Discipline is defined by the Oxford English Dictionary as "a branch of learning or scholarly instruction." Fields of study as defined by academic discipline provide the framework for a student's program of college or postbaccalaureate study, and as such, define the academic world inhabited by scholars. Training in a discipline results in a system of orderly behavior recognized as characteristic of the discipline. Such behaviors are manifested in scholars' approaches to understanding and investigating new knowledge, ways of working, and perspectives on the world around them. Janice Beyer and Thomas Lodahl have described disciplinary fields as providing the structure of knowledge in which faculty members are trained and socialized; carry out tasks of teaching, research, and administration; and produce research and educational output. Disciplinary worlds are considered separate and distinct cultures that exert varying influence on scholarly behaviors as well as on the structure of higher education.
The number of disciplines has expanded significantly from those recognized in early British and German models. Debates are ongoing about the elements that must be present to constitute a legitimate disciplinary field. Among such elements are the presence of a community of scholars; a tradition or history of inquiry; a mode of inquiry that defines how data is collected and interpreted, as well as defining the requirements for what constitutes new knowledge; and the existence of a communications network.
Disciplines and the Structure of Higher Education
Influence in the academic profession is derived from disciplinary foundations. A hierarchical structure of authority is not possible in colleges and universities given the autonomy and expert status of faculty with respect to disciplinary activities. Consequently, the structure of higher education is an associational one based on influence and persuasion. Interaction between the professor and the institution is in many ways shaped by the professor's disciplinary affiliation. This condition is not only a historical artifact of the German model of higher education that was built on the "scientific ethos" from which status in the profession has been derived, but it also results from faculty members having their primary allegiance to a discipline, not to an institution. Disciplinary communities establish incentives and forms of cooperation around a subject matter and its problems. Disciplines have conscious goals, which are often synonymous with the goals of the departments and schools that comprise an institutional operating unit.

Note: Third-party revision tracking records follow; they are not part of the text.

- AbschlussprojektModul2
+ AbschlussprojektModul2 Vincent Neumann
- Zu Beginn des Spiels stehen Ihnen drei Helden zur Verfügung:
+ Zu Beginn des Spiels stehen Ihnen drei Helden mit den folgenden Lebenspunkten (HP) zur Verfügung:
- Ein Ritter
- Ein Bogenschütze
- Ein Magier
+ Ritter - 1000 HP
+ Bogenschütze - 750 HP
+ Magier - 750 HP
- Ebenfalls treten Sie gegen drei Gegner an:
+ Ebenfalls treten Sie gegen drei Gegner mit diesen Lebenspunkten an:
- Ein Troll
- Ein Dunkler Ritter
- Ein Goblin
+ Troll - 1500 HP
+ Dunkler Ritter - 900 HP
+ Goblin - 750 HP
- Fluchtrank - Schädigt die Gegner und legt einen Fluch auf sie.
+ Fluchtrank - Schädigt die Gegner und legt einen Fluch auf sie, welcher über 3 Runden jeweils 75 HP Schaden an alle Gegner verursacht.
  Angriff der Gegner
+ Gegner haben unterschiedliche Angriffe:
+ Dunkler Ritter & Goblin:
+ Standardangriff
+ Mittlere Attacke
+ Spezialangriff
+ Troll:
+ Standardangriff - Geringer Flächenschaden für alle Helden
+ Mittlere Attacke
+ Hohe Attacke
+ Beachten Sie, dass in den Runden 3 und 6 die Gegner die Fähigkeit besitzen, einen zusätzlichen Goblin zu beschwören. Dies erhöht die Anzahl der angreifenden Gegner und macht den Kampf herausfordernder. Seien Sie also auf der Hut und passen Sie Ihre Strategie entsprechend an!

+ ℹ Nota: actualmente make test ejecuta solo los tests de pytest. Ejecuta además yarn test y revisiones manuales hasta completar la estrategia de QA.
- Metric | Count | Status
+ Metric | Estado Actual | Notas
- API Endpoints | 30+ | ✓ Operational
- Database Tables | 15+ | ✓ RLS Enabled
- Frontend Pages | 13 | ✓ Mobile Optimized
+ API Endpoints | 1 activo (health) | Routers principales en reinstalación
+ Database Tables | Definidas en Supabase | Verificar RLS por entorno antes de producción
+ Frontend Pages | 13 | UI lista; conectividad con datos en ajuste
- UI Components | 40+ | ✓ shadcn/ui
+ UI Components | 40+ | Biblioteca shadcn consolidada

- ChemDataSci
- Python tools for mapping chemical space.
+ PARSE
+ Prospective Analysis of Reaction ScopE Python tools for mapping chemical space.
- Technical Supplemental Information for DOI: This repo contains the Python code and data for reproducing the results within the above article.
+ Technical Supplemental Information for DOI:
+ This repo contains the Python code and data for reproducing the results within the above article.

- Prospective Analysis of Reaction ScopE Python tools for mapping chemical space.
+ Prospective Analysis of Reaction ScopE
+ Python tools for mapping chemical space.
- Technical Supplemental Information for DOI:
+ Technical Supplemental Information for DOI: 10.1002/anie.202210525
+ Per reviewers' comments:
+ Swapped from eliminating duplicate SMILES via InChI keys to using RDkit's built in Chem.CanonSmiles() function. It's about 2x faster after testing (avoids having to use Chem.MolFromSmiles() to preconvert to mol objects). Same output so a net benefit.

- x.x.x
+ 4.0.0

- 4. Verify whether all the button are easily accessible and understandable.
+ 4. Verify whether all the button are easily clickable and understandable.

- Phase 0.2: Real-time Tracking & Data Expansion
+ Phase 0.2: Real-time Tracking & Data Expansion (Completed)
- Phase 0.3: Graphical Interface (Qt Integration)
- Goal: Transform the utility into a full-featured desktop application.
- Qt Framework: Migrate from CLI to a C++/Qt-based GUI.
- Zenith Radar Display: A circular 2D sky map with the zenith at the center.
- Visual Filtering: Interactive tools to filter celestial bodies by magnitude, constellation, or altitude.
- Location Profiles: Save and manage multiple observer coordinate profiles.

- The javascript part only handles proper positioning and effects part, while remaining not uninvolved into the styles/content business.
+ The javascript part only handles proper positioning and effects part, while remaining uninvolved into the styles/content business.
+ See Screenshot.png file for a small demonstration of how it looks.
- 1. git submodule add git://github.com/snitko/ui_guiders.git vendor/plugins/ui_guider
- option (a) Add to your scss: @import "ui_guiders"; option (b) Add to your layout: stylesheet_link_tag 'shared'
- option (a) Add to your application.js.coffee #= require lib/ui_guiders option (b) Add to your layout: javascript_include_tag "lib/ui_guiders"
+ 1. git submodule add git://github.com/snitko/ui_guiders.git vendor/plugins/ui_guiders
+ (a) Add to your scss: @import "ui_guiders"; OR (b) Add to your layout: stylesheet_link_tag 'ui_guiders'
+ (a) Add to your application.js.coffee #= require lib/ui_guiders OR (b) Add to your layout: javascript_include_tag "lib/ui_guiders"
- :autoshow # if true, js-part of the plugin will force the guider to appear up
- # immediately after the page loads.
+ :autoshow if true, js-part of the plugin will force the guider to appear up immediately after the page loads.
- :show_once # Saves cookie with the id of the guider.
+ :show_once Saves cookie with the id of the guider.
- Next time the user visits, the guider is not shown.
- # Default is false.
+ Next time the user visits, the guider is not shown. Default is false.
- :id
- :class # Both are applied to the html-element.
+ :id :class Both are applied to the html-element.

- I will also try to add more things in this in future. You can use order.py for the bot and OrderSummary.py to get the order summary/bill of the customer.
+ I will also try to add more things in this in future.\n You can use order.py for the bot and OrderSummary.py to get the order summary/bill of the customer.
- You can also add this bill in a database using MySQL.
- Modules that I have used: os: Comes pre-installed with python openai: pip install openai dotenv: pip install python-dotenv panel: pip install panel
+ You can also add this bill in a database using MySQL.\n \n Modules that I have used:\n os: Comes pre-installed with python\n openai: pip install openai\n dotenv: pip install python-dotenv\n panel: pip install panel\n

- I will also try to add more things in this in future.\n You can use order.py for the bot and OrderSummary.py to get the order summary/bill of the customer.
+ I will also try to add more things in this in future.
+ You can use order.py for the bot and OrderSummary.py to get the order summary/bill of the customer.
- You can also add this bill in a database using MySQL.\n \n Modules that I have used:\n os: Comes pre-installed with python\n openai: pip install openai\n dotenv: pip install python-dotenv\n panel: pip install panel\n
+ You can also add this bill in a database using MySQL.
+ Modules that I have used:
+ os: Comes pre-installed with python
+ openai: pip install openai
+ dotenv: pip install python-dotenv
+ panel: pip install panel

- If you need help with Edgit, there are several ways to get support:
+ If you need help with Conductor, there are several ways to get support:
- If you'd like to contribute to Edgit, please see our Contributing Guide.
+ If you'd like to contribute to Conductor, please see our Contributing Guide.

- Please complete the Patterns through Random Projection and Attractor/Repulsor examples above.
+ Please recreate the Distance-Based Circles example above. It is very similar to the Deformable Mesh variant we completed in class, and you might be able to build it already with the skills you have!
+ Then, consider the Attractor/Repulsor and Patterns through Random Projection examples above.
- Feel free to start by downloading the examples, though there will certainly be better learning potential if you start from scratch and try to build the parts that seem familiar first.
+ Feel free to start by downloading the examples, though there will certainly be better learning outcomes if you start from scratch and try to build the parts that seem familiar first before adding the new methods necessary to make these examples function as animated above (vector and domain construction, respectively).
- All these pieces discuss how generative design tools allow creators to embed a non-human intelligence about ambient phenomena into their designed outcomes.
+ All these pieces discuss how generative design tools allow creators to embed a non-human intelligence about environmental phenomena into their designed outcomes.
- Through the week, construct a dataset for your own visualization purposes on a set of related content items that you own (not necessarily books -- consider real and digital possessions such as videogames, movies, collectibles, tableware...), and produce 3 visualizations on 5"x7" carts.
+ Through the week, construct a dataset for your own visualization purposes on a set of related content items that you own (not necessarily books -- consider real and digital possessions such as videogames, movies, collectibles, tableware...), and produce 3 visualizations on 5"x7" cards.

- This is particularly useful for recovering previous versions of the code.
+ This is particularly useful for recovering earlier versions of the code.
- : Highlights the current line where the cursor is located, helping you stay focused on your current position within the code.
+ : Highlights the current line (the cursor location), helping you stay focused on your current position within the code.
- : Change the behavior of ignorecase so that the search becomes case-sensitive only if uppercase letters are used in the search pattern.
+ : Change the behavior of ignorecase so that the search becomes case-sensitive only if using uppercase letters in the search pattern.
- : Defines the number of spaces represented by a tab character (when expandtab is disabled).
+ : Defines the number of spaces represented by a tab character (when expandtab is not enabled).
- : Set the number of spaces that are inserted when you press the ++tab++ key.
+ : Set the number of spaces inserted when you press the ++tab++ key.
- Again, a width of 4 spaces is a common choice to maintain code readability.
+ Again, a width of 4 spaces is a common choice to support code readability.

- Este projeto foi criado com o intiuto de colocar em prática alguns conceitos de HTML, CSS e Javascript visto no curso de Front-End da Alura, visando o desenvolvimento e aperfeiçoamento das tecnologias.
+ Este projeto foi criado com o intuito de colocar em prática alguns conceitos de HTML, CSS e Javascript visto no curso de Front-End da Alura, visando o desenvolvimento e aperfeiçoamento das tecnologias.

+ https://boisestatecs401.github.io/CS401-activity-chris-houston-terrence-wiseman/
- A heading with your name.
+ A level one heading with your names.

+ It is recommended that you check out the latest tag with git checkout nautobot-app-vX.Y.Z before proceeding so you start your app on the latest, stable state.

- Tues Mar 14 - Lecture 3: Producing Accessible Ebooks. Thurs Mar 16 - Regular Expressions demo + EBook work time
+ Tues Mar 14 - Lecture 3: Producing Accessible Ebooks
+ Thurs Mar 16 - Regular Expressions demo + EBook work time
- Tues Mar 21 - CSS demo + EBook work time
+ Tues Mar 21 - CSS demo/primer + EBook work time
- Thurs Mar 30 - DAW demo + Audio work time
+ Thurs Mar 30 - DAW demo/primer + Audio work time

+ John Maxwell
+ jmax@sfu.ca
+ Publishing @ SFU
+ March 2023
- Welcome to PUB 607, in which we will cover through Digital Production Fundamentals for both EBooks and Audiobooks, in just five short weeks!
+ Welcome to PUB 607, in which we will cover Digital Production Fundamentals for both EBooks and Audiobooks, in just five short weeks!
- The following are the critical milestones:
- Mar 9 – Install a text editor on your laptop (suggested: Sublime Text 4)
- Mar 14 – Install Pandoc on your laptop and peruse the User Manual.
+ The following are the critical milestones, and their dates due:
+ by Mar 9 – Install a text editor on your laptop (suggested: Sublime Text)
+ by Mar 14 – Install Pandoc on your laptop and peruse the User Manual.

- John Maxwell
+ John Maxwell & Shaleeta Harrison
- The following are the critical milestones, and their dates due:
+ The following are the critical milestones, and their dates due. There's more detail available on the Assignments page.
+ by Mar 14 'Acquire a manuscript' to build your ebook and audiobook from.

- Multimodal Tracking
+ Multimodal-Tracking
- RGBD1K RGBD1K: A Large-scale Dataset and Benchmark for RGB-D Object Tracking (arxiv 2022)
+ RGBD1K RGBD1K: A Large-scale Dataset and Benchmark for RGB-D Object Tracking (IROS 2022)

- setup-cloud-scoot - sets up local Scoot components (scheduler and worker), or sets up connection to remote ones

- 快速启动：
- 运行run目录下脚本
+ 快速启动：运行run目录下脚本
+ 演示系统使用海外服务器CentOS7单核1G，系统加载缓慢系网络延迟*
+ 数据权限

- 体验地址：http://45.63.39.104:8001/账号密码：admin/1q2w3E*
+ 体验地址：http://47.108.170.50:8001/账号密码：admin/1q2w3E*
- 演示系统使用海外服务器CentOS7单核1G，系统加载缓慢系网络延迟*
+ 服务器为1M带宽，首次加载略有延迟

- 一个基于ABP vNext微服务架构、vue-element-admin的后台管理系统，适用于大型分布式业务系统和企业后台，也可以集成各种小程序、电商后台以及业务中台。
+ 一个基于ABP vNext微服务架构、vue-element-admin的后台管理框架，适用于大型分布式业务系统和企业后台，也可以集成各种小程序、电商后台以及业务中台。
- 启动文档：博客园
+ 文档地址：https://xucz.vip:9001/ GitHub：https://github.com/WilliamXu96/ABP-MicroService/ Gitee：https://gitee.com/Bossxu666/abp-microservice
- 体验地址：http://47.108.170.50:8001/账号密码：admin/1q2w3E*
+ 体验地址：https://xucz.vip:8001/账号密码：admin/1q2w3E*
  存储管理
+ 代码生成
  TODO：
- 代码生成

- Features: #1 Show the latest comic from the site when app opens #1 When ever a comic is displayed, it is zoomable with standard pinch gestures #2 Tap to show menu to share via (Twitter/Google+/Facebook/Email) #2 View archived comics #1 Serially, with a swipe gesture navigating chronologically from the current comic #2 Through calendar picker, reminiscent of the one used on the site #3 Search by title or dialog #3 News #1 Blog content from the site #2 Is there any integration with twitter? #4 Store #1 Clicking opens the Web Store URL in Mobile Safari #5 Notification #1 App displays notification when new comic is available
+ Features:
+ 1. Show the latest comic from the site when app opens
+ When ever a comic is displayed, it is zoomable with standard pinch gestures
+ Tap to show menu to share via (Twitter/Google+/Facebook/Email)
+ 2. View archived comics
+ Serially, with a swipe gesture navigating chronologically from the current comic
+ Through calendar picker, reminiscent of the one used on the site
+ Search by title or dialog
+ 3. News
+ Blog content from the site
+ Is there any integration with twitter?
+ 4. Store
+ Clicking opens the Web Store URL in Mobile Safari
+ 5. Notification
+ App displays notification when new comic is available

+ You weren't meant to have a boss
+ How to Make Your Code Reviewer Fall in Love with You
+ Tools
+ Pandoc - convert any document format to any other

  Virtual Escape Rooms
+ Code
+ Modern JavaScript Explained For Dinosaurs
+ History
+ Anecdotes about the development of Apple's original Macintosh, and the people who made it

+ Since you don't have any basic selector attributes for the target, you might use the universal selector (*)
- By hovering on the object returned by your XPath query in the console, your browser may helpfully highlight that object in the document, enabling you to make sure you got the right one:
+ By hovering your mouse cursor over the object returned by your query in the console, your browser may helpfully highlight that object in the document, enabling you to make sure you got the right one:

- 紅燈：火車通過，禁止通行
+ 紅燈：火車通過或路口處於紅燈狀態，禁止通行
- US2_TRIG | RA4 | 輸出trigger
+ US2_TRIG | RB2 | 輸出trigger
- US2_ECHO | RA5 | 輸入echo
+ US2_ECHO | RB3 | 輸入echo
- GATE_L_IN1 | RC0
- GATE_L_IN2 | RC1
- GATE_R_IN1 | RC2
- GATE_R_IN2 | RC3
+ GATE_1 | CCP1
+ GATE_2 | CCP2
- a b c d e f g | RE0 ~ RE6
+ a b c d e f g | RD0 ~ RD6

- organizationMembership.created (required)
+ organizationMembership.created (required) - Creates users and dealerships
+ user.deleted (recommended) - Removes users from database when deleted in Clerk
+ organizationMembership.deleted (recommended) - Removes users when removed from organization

Colleges and universities are typically organized around clusters of like disciplines that have some cognitive rationale for being grouped together. The seat of power for decisions on faculty promotion, tenure, and, to some extent, support for research and academic work, lies in the academic department. Thus discipline as an important basis for determining university structure becomes clear. In institutions placing lesser emphasis on research and in institutions more oriented toward teaching, the faculty may adopt more of a local or institutional orientation than a cosmopolitan or disciplinary orientation. In these institutions faculty performance and recognition may be based on institutional as opposed to disciplinary structures. Therefore, the strength of discipline influence on organizational structure in research institutions, liberal arts colleges, and community colleges, for example, can be expected to vary.
Discipline Classification Systems
Numerous analytical frameworks are evident in the literature for classifying academic disciplines for purposes of comparative study. Four of these frameworks have drawn much of the focus of empirical work in the study of discipline differences. These are codification, level of paradigm development, level of consensus, and the Biglan Model. Each of these frameworks is reviewed in turn with relevant commentary on categorical variation determined through empirical study.
Codification. Codification refers to the condition whereby knowledge can be consolidated, or codified, into succinct and interdependent theoretical formulations. As a cognitive dimension, codification describes a field's body of knowledge as opposed to behavioral attributes of scholarly activity. Use of the codification framework in the study of discipline has essentially been displaced by the use of the high-low consensus concept, because consensus, or level of agreement among scholars, has been determined to be a function of codification.
Paradigm development. Paradigm development, as first developed by Thomas S. Kuhn, refers to the extent to which a discipline possesses a clearly defined "academic law" or ordering of knowledge and associated social structures. "Mature" sciences, or thosp> with well-developed paradigms such as physics, are thought to have clear and unambiguous ways of defining, ordering, and investigating knowledge. At the opposite end of the scale are fields such as education and sociology, which are described as preparadigmatic. These fields are characterized by a high level of disagreement as to what constitutes new knowledge, what are appropriate methods for inquiry, what criteria are applied to determine acceptable findings, what theories are proven, and the importance of problems to study. The terms paradigm development and consensus are thought to be interchangeable as they describe a common dimension of disciplinary fields–the extent of agreement on structure of inquiry and the knowledge it produces.
Consensus. The core of the paradigm development concept is the degree of consensus about theory, methods, techniques, and problems. Consensus implies unity of mind on elements of social structure and the practice of science. The indicators of consensus in a field are absorption of the same technical literature, similar education and professional initiation, a cohesiveness in the community that promotes relatively full communication and unanimous professional judgments on scientific matters, and a shared set of goals, including the training of successors. Researchers commonly attribute high levels of consensus to the physical sciences, low levels to the social sciences, and even lower levels to the humanities.